Personal information
- Born: 23 December 1997 (age 28)

Sport
- Sport: Wushu
- Events: Changquan, Jianshu, Qiangshu
- Team: Macau Wushu Team

Medal record
Representing Macau
Men's Wushu Taolu
World Championships
| Gold medal – first place | 2023 Fort Worth | Jianshu |
| Bronze medal – third place | 2019 Shanghai | Jianshu |
| Bronze medal – third place | 2019 Shanghai | Qiangshu |
World Cup
| Gold medal – first place | 2024 Yokohama | Changquan |
| Silver medal – second place | 2026 Haikou | Changquan |
| Bronze medal – third place | 2018 Yangon | Changquan |
Asian Games
| Silver medal – second place | 2026 Aichi–Nagoya | Changquan |
| Bronze medal – third place | 2022 Hangzhou | Changquan |

= Song Chi Kuan =

Macau wushu practitioner

Song Chi Kuan (宋子君 (Sòngzijūn); born 23 December 1997) is a professional wushu taolu athlete from Macau.

== Career ==

=== Junior ===
Song originally practiced gymnastics as a kid and later started learning wushu around the age of nine.

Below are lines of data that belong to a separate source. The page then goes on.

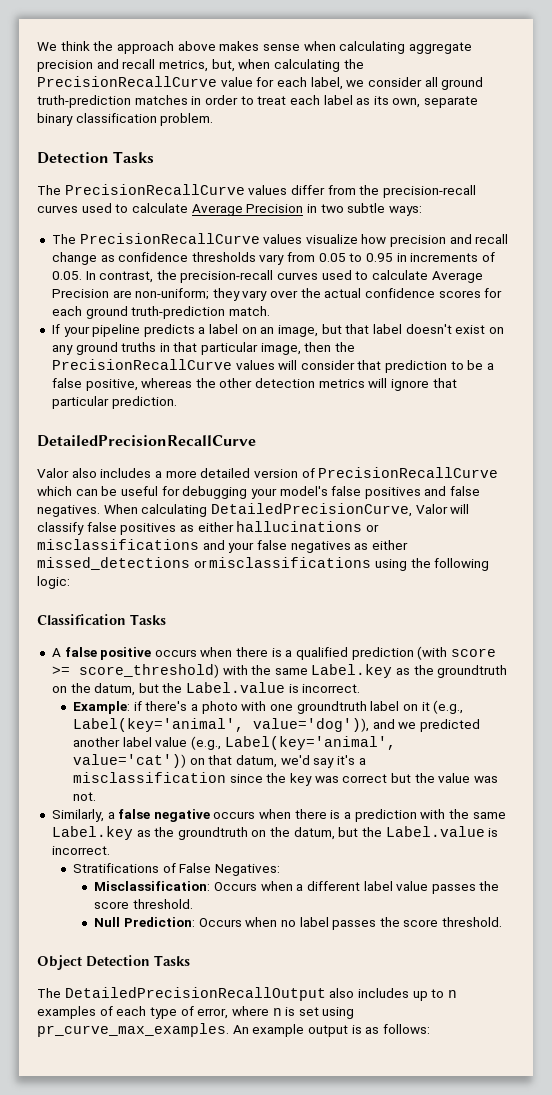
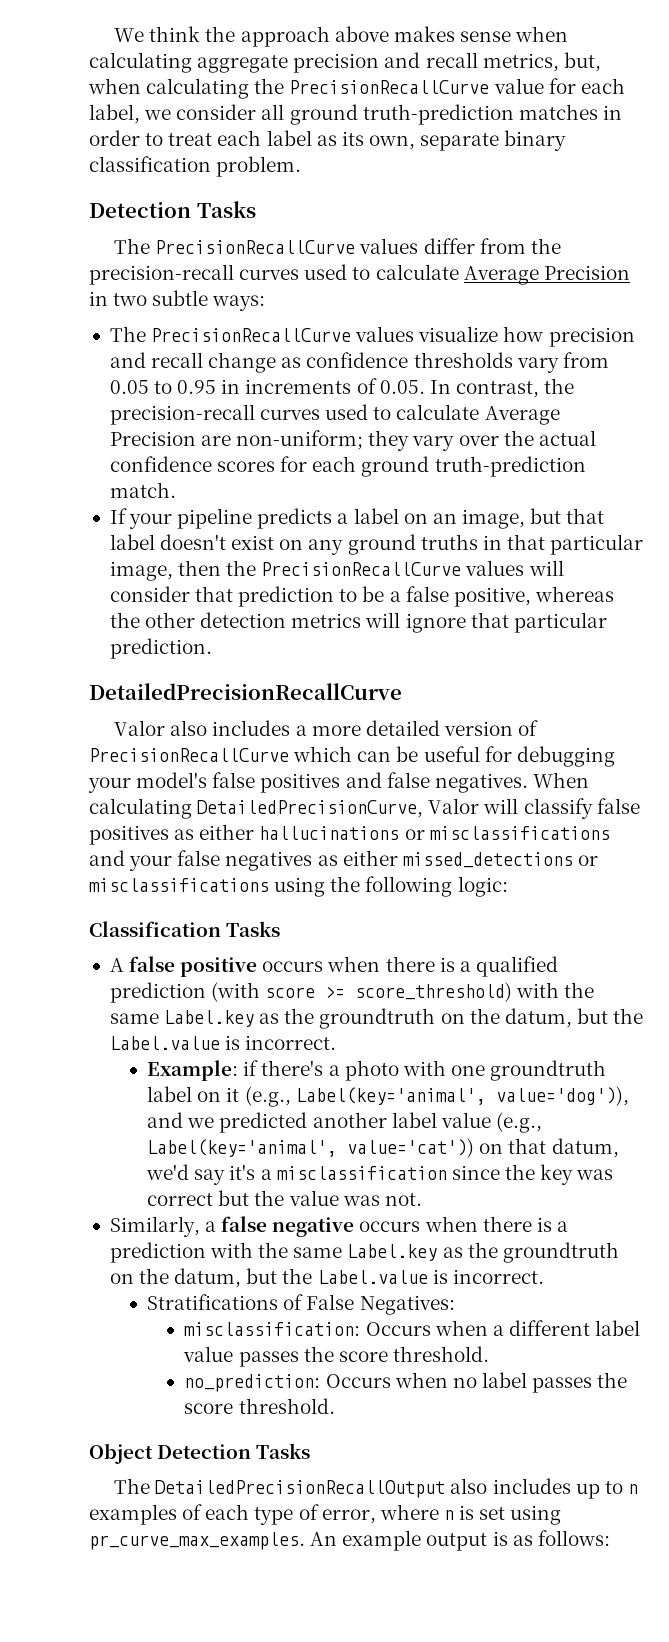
- Misclassification: Occurs when a different label value passes the score threshold.
+ misclassification: Occurs when a different label value passes the score threshold.
- Null Prediction: Occurs when no label passes the score threshold.
+ no_prediction: Occurs when no label passes the score threshold.

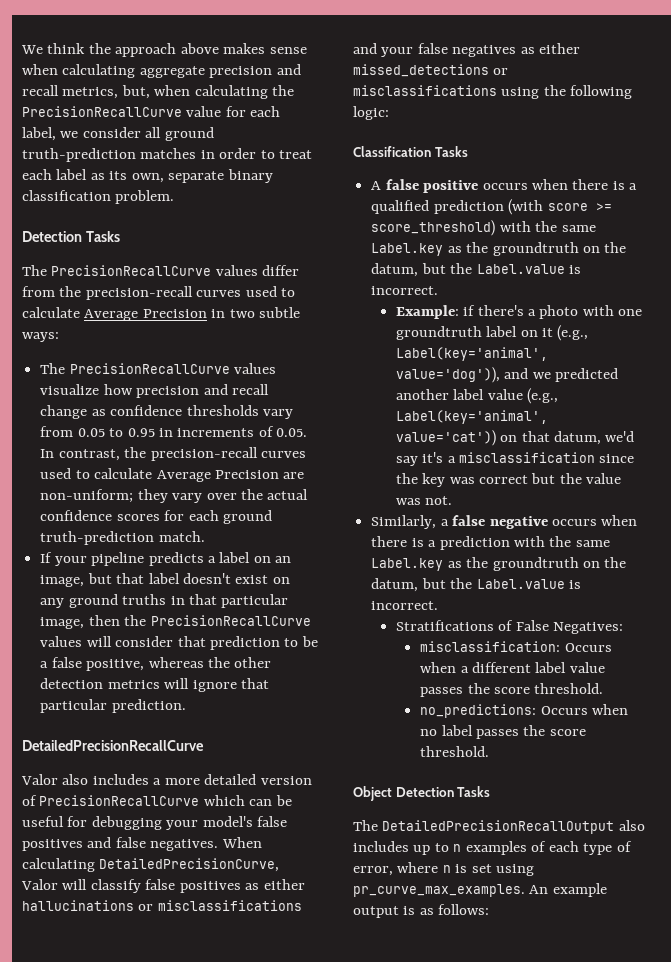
- no_prediction: Occurs when no label passes the score threshold.
+ no_predictions: Occurs when no label passes the score threshold.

At the age of fourteen, he made his international debut at the 2012 Asian Wushu Championships in Hanoi.

=== Senior ===
Song made his senior debut at the 2015 World Wushu Championships in Jakarta. Despite placing under the top-8 in his events, he still was invited to compete in the 2016 Taolu World Cup in Fuzhou. After competing in the 2017 World Wushu Championships in Kazan, he finished fourth in men's changquan at the 2018 Asian Games. Shortly after, he won a bronze medal in changquan at the 2018 Taolu World Cup in Yangon. A year later at the 2019 World Wushu Championships in Shanghai, he won bronze medals in jianshu and qiangshu.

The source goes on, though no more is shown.